X… passa la main sur son front et reprit :

— Mon père, vous le savez, était percepteur dans une petite ville du centre.

La maison où je suis né avait un grand jardin où je passais une partie de mes journées à jouer avec mes sœurs. Quand Mathilde, l’aînée, fut mise en pension, je restai avec la petite Berthe, de deux ans moins âgée que moi. Notre dialogue commençait à sept heures du matin pour ne s’arrêter qu’à huit heures du soir, quand la voix de notre mère se faisait entendre pour dire : Allons, mes enfants, il est temps de se coucher !

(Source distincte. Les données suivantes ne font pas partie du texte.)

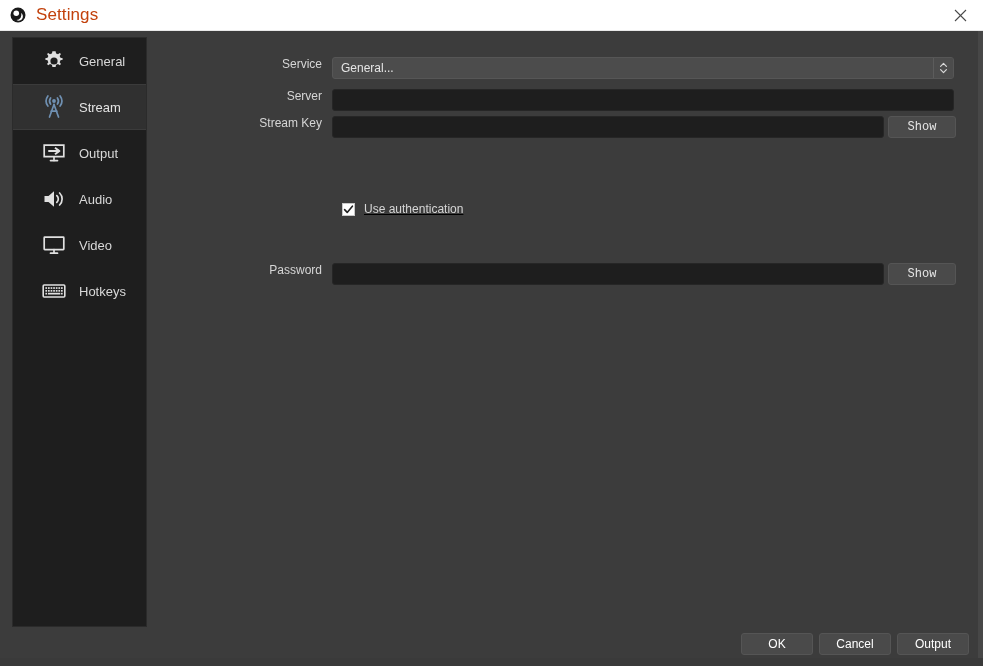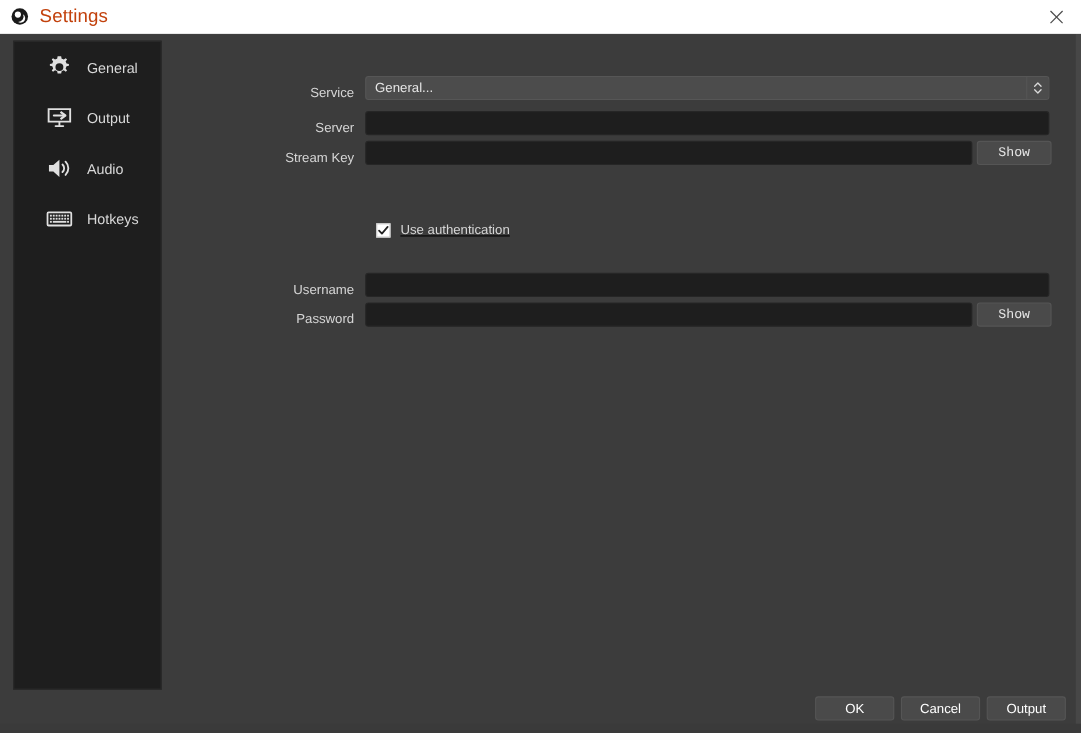--- a/index.html
+++ b/index.html
@@ -120,21 +120,21 @@
     position: absolute;
     left: 160px;
     top: 0;
     width: 813px;
     height: 635px;
   }
 
   .row {
     position: absolute;
     display: flex;
-    align-items: flex-end;
+    align-items: flex-start;
     height: 34px;
   }
   .row-label {
     width: 172px;
     text-align: right;
     padding-right: 10px;
     font-size: 12px;
     color: #d6d6d6;
     white-space: nowrap;
     flex: 0 0 auto;
@@ -293,20 +293,35 @@
       <div class="nav-item">
         <span class="nav-icon">
           <svg width="24" height="24" viewBox="0 0 24 24" fill="#e0e0e0">
             <path d="M12 2.2 l1.6 0 0.45 2.2 a7.8 7.8 0 0 1 1.9 0.8 l1.85-1.3 1.15 1.15 -1.3 1.85 a7.8 7.8 0 0 1 0.8 1.9 l2.2 0.45 0 1.6 -2.2 0.45 a7.8 7.8 0 0 1 -0.8 1.9 l1.3 1.85 -1.15 1.15 -1.85-1.3 a7.8 7.8 0 0 1 -1.9 0.8 l-0.45 2.2 -1.6 0 -1.6 0 -0.45-2.2 a7.8 7.8 0 0 1 -1.9-0.8 l-1.85 1.3 -1.15-1.15 1.3-1.85 a7.8 7.8 0 0 1 -0.8-1.9 l-2.2-0.45 0-1.6 2.2-0.45 a7.8 7.8 0 0 1 0.8-1.9 l-1.3-1.85 1.15-1.15 1.85 1.3 a7.8 7.8 0 0 1 1.9-0.8 l0.45-2.2 z"></path>
             <circle cx="12" cy="12" r="3.6" fill="#1e1e1e"></circle>
           </svg>
         </span>
         <span class="nav-label">General</span>
       </div>
 
+      <div class="nav-item selected">
+        <span class="nav-icon">
+          <svg width="26" height="26" viewBox="0 0 26 26" fill="none" stroke="#6f90b2" stroke-width="1.7" stroke-linecap="round">
+            <circle cx="13" cy="7" r="1.9" fill="#6f90b2" stroke="none"></circle>
+            <path d="M9.6 3.9 a5.4 5.4 0 0 0 0 6.2"></path>
+            <path d="M16.4 3.9 a5.4 5.4 0 0 1 0 6.2"></path>
+            <path d="M6.9 1.9 a8.6 8.6 0 0 0 0 10.2"></path>
+            <path d="M19.1 1.9 a8.6 8.6 0 0 1 0 10.2"></path>
+            <path d="M13 10.5 L8.5 23"></path>
+            <path d="M13 10.5 L17.5 23"></path>
+            <path d="M10.2 17.2 L15.8 17.2"></path>
+          </svg>
+        </span>
+        <span class="nav-label">Stream</span>
+      </div>
 
       <div class="nav-item">
         <span class="nav-icon">
           <svg width="26" height="26" viewBox="0 0 26 26" fill="none" stroke="#e0e0e0" stroke-width="1.7">
             <path d="M3.2 5.2 h19.6 v11.4 h-19.6 z"></path>
             <path d="M9.5 20.6 h7" stroke-linecap="round"></path>
             <path d="M13 16.8 v3.6" stroke-linecap="round"></path>
             <path d="M8 11 h9" stroke-linecap="round" stroke-width="2"></path>
             <path d="M14 7.8 L18.4 11 L14 14.2" stroke-linejoin="round" stroke-width="2" fill="none"></path>
           </svg>
@@ -318,20 +333,30 @@
         <span class="nav-icon">
           <svg width="26" height="26" viewBox="0 0 26 26">
             <path d="M3.5 10 h4 L13 5.2 v15.6 L7.5 16 h-4 z" fill="#e0e0e0"></path>
             <path d="M15.8 9.6 a4.6 4.6 0 0 1 0 6.8" fill="none" stroke="#e0e0e0" stroke-width="1.7" stroke-linecap="round"></path>
             <path d="M18.6 7 a8.4 8.4 0 0 1 0 12" fill="none" stroke="#e0e0e0" stroke-width="1.7" stroke-linecap="round"></path>
           </svg>
         </span>
         <span class="nav-label">Audio</span>
       </div>
 
+      <div class="nav-item">
+        <span class="nav-icon">
+          <svg width="26" height="26" viewBox="0 0 26 26" fill="none" stroke="#e0e0e0" stroke-width="1.7">
+            <rect x="3.2" y="5.2" width="19.6" height="12.4" rx="0.6"></rect>
+            <path d="M9.5 21.2 h7" stroke-linecap="round"></path>
+            <path d="M13 17.6 v3.6" stroke-linecap="round"></path>
+          </svg>
+        </span>
+        <span class="nav-label">Video</span>
+      </div>
 
       <div class="nav-item">
         <span class="nav-icon">
           <svg width="26" height="26" viewBox="0 0 26 26">
             <rect x="2.2" y="7" width="21.6" height="12" rx="1" fill="none" stroke="#e0e0e0" stroke-width="1.6"></rect>
             <g fill="#e0e0e0">
               <rect x="4.4" y="9.2" width="1.7" height="1.7"></rect>
               <rect x="7" y="9.2" width="1.7" height="1.7"></rect>
               <rect x="9.6" y="9.2" width="1.7" height="1.7"></rect>
               <rect x="12.2" y="9.2" width="1.7" height="1.7"></rect>
@@ -387,24 +412,20 @@
 
       <div class="checkrow" style="left:182px; top:168px;text-decoration:underline;">
         <span class="checkbox">
           <svg width="11" height="11" viewBox="0 0 11 11" fill="none" stroke="#222222" stroke-width="1.6" stroke-linecap="round" stroke-linejoin="round">
             <path d="M1.6 5.6 L4.2 8.4 L9.4 2.2"></path>
           </svg>
         </span>
         <span class="check-label">Use authentication</span>
       </div>
 
-      <div class="row" style="left:0; top:205px;">
-        <span class="row-label">Username</span>
-        <input class="field field-wide" type="text" value="" style="">
-      </div>
 
       <div class="row" style="left:0; top:232px;">
         <span class="row-label">Password</span>
         <input class="field field-narrow" type="password" value="" style="">
         <div class="btn-show">
           <span>Show</span>
         </div>
       </div>
 
     </div>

Alors, j’embrassais Berthe sur les deux joues, puis elle m’embrassait à son tour. Ne pouvant me résigner à la quitter, je disais : Encore ! et je recommençais. Puis elle reprenait : À moi, maintenant ! Il fallait nous arracher des bras l’un de l’autre.

Cette petite sœur était tout pour moi. Il me semblait que je ne vivais que par elle. Le matin, on nous habillait séparément, elle dans la chambre qu’elle partageait avec notre aînée, moi dans un cabinet où je couchais à côté de la chambre de notre mère.

Et comme les portes restaient ouvertes, je criais : Berthe, es-tu prête.

— Tout à l’heure, répondait-elle. On me passe mon jupon. Et toi ?

— Moi, je n’ai plus que ma veste à mettre.

— Il fait très-beau, ce matin.

— Dépêche-toi, nous irons dans la charmille.